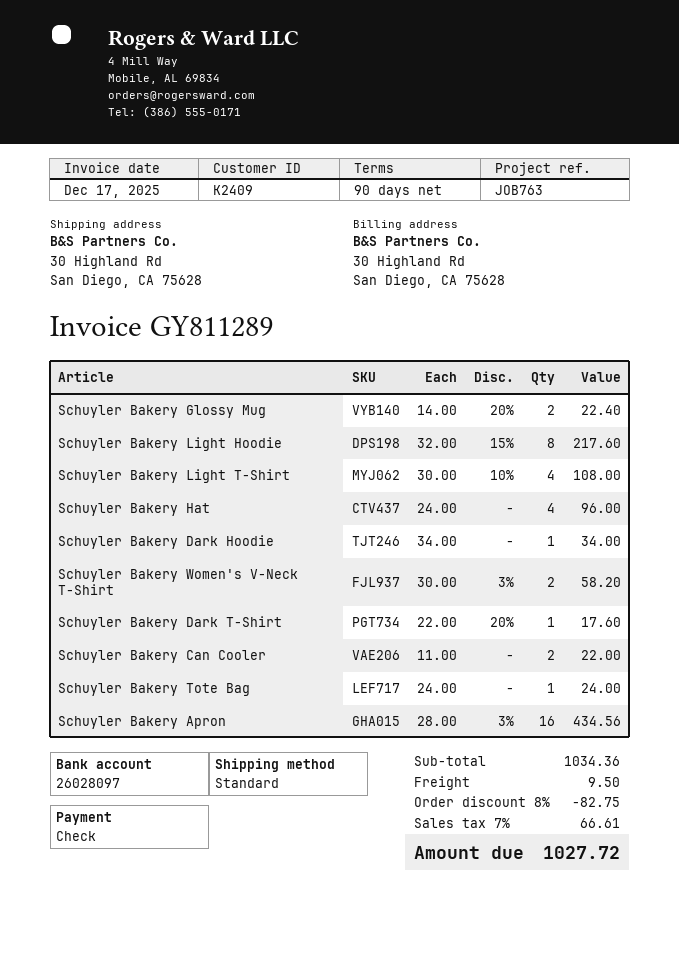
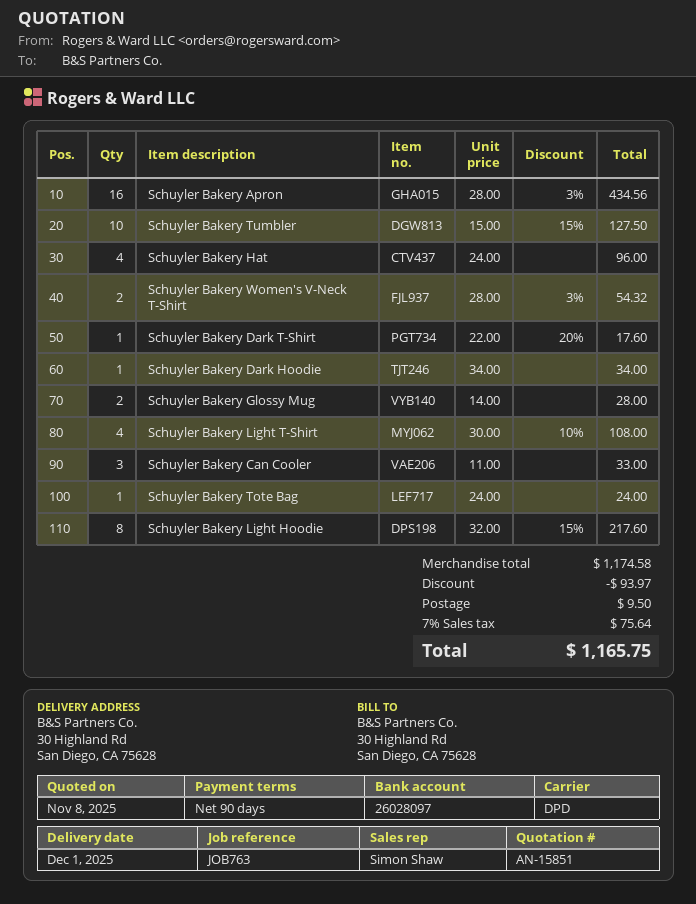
shipping method: standard -> DPD
Schuyler Bakery Glossy Mug: 2 x 14.00 - 20% = 22.40 -> 2 x 14.00 = 28.00
Schuyler Bakery Women's V-Neck T-Shirt: 2 x 30.00 - 3% = 58.20 -> 2 x 28.00 - 3% = 54.32
Schuyler Bakery Can Cooler: 2 x 11.00 = 22.00 -> 3 x 11.00 = 33.00
Schuyler Bakery Tumbler: none -> 10 x 15.00 - 15% = 127.50
subtotal: 1034.36 -> 1174.58
discount: 82.75 -> 93.97
tax: 7% = 66.61 -> 7% = 75.64
total: 1027.72 -> 1165.75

* * * *

What needs to be done —
Leave the pictures out and print the records above exactly as they stand.

The answer —
shipping method: standard -> DPD
Schuyler Bakery Glossy Mug: 2 x 14.00 - 20% = 22.40 -> 2 x 14.00 = 28.00
Schuyler Bakery Women's V-Neck T-Shirt: 2 x 30.00 - 3% = 58.20 -> 2 x 28.00 - 3% = 54.32
Schuyler Bakery Can Cooler: 2 x 11.00 = 22.00 -> 3 x 11.00 = 33.00
Schuyler Bakery Tumbler: none -> 10 x 15.00 - 15% = 127.50
subtotal: 1034.36 -> 1174.58
discount: 82.75 -> 93.97
tax: 7% = 66.61 -> 7% = 75.64
total: 1027.72 -> 1165.75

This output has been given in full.